Damon, following the bar tender's hints, finds where Stefan is kept and encounters Tessa. Tessa explains to him why she needs Stefan and that she will not let Damon take him until she finishes what she needs to do. Tessa wants to link Stefan to Silas to weaken his mind power because that is the only way to face him and kill him. Tessa does the spell, Stefan is unconscious and Silas cannot control Nadia's mind anymore, the exact moment he asks her to kill herself, making Nadia run away with Katherine. Tessa tells Damon about the doppelgängers, that Stefan is meant to be with Elena no matter what, and that Damon does not have a chance to be with her. Tessa then tries to make a deal with Damon; leave Stefan with her so he can live alone with Elena, but Damon declines it.

At the end of the episode it is revealed why Silas wants Katherine. Katherine's blood is now the Cure since she took it and Silas wants her so he can drain her blood and get rid of the Cure once and for all, while Tessa wants Katherine so that she can take the Cure and kill Silas herself. Back at the Salvatore house, Stefan wakes up with amnesia. He cannot remember anything, including who Damon and Elena are.

==Featured music==
In the "Original Sin" episode we can hear the songs:
- "Dear Mr. President" by Fitz and the Tantrums
- "Breathing Underwater" by Metric
- "Way Out" by Bass Drum of Death
- "Hello Lover" by Empires
- "Hard Times" by J Roddy Walston and the Business
- "Satellite Call" by Sara Bareilles

==Reception==

===Ratings===
In its original American broadcast, "Original Sin" was watched by 2.93 million; up 0.79 from the previous episode.

===Reviews===
"Original Sin" received mixed reviews.

Matt Richenthal of TV Fanatic rated the episode with 4.4/5 saying that Qetsiyah was "awesome" and that "she was the driving force behind an episode that managed to be both very focused and very scattered. [...] The hour told just one story, but what a bat $hit crazy story it is...." He also commented on the amnesia plot, saying that it's "dumb, stupid, ridiculous and awful'.

Crystal Bell from Wet Paint stated that it was one of the best episodes of the show. "It was a fast-paced thrill-ride, full of twists and turns."

Michael from No White Noise gave the episode 2.5/4 saying that this was "the most fun episode to watch".

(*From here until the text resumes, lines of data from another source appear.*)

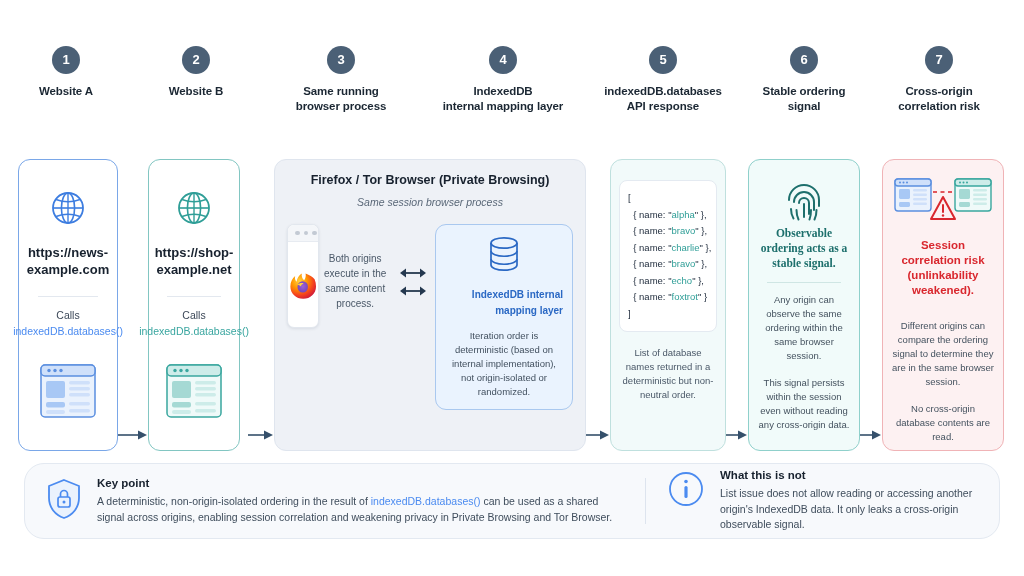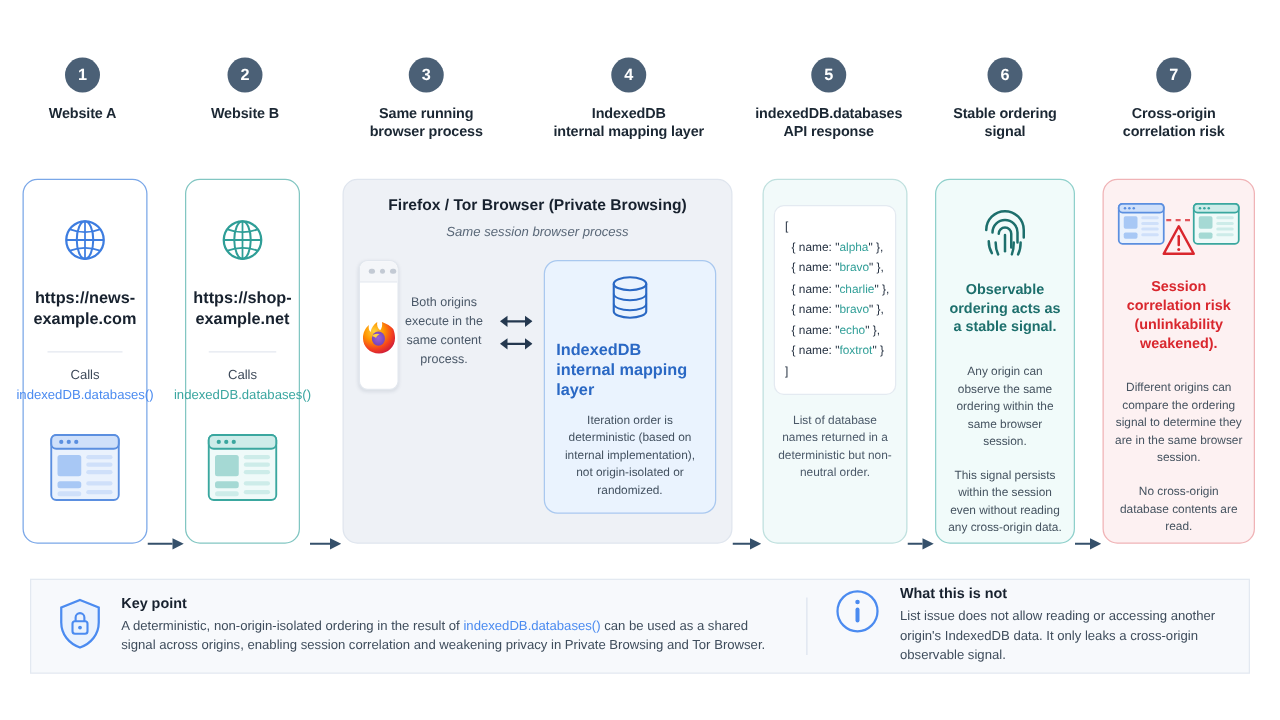"Firefox / Tor Browser (Private" .panel { top: 0 -> 16px }
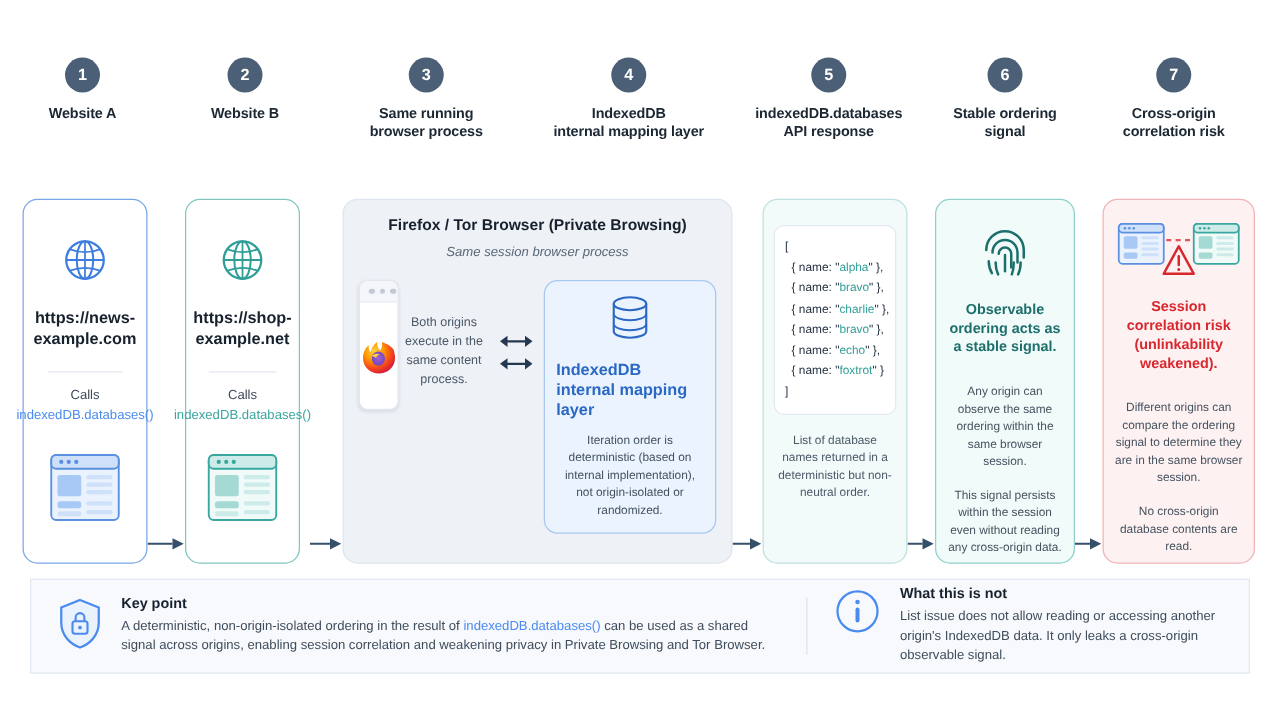"Observable ordering acts as a" .sig-title { font-family: none -> Liberation Serif, serif; margin-top: 14px -> 0 }
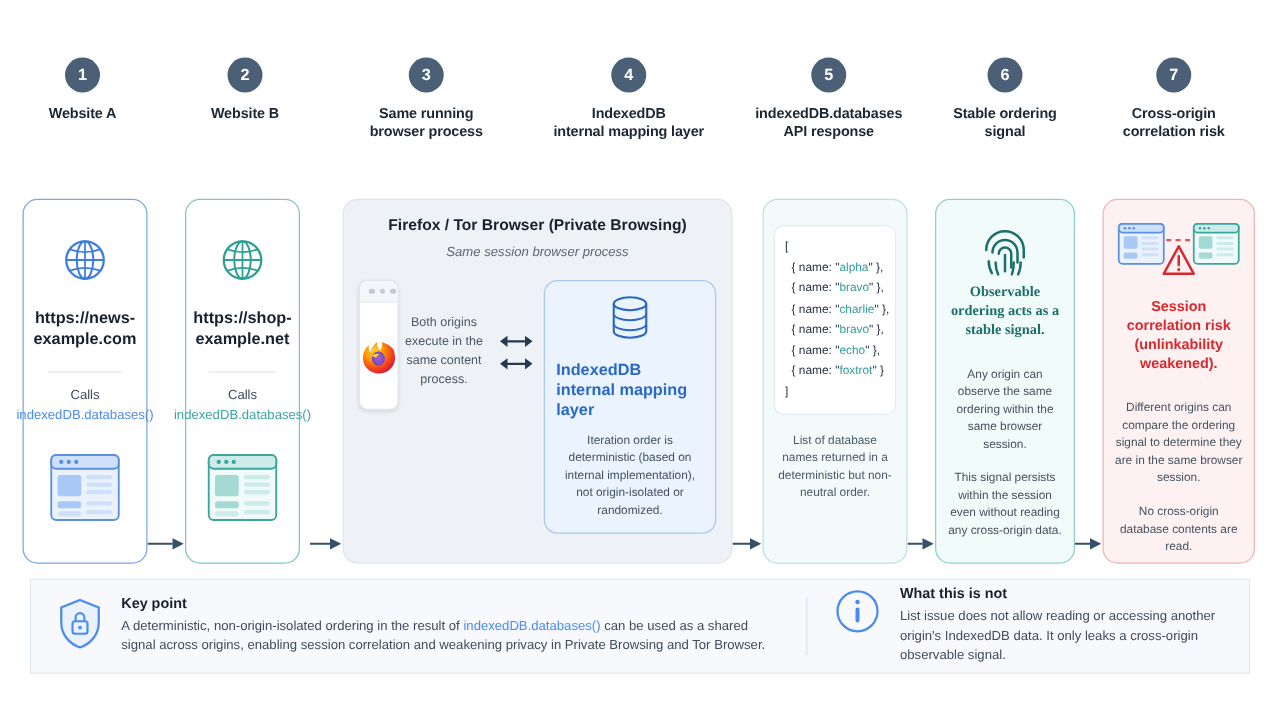"IndexedDB internal mapping layer" .map-title { font-size: 13px -> 10px; text-align: left -> right }
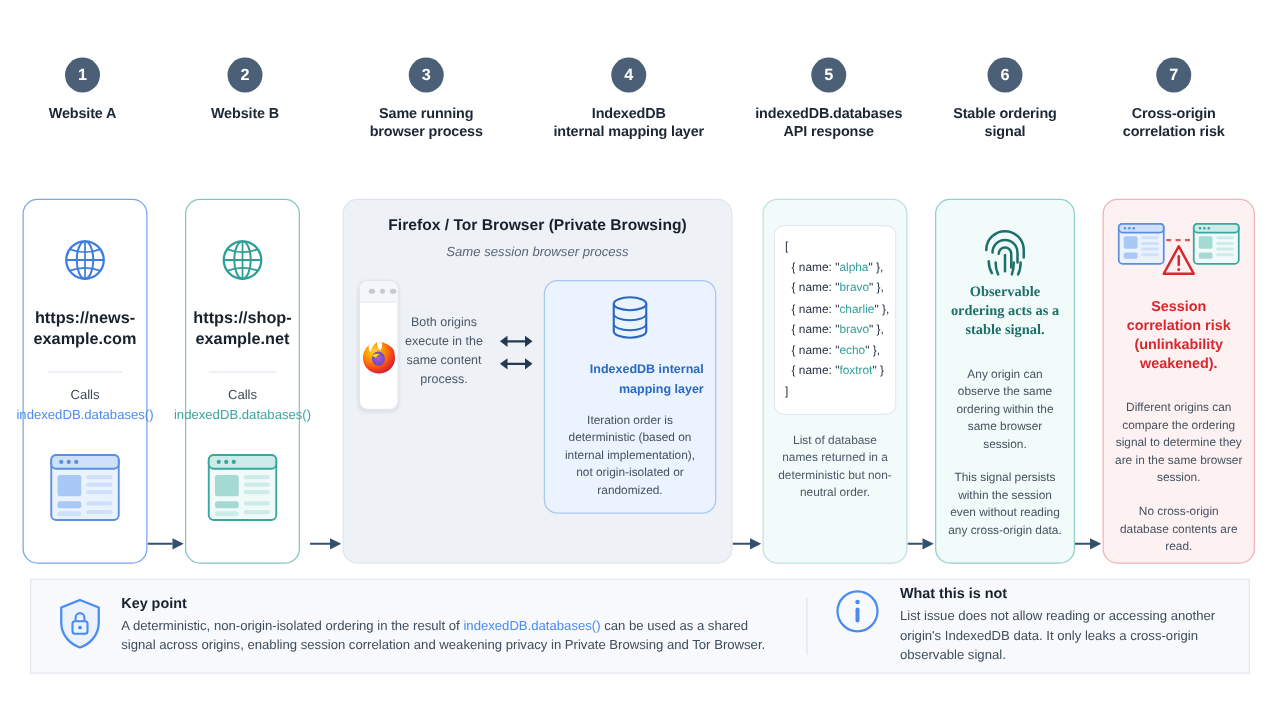"Key point" .footer { border-radius: 0 -> 20px }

Eric Goldman from IGN rated the episode with 8/10 saying that it was a pretty focused episode. He praised Paul Wesley's acting "[Paul Wesley] does deadpan well" and stated that he and Janina Gavankar were very fun. "What was especially amusing was the show getting pretty meta here about its central love triangle."

Stephanie Hall of KSiteTV gave a good review to the episode saying that "season five has been on a roll and "Original Sin" was no exception". About Gavankar's character she stated that "she is crazy but also sympathetic" but she expected her to be more "wild and eccentric". She closed her review saying: "...the way [Qetsiyah] was presented was excellent. She was threatening and extensively powerful as a witch, while also believable and grounded in real human emotions. Janina Gavankar embodied this role exceptionally well, and luckily Qetsiyah's plan is far from over."

Alyse Wax from Fear Net also criticized the amnesia story: "I was so into it the story until Stefan woke up and said, “I’m sorry, I have no idea who you people are.” Amnesia is one of the laziest storytelling tricks."

TheDude35 from Bitch Stole My Remote said that it was a great episode and that "finally someone has explained the doppelgänger situation" and he loves when "questions get answered every once in a while".

Christopher Monigle from Star Pulse didn't like the episode saying that it was "a convoluted mess" and that "[Original Sin] is another reason to worry about the quality of the show". He closes his review: "I sort of wish this episode never happened, but it's early in the season. The writers failed to pull together the different parts of last year's central narrative together and far from resolving it this season. Hopefully, something was learned from that failure last season, and this ends by episode ten."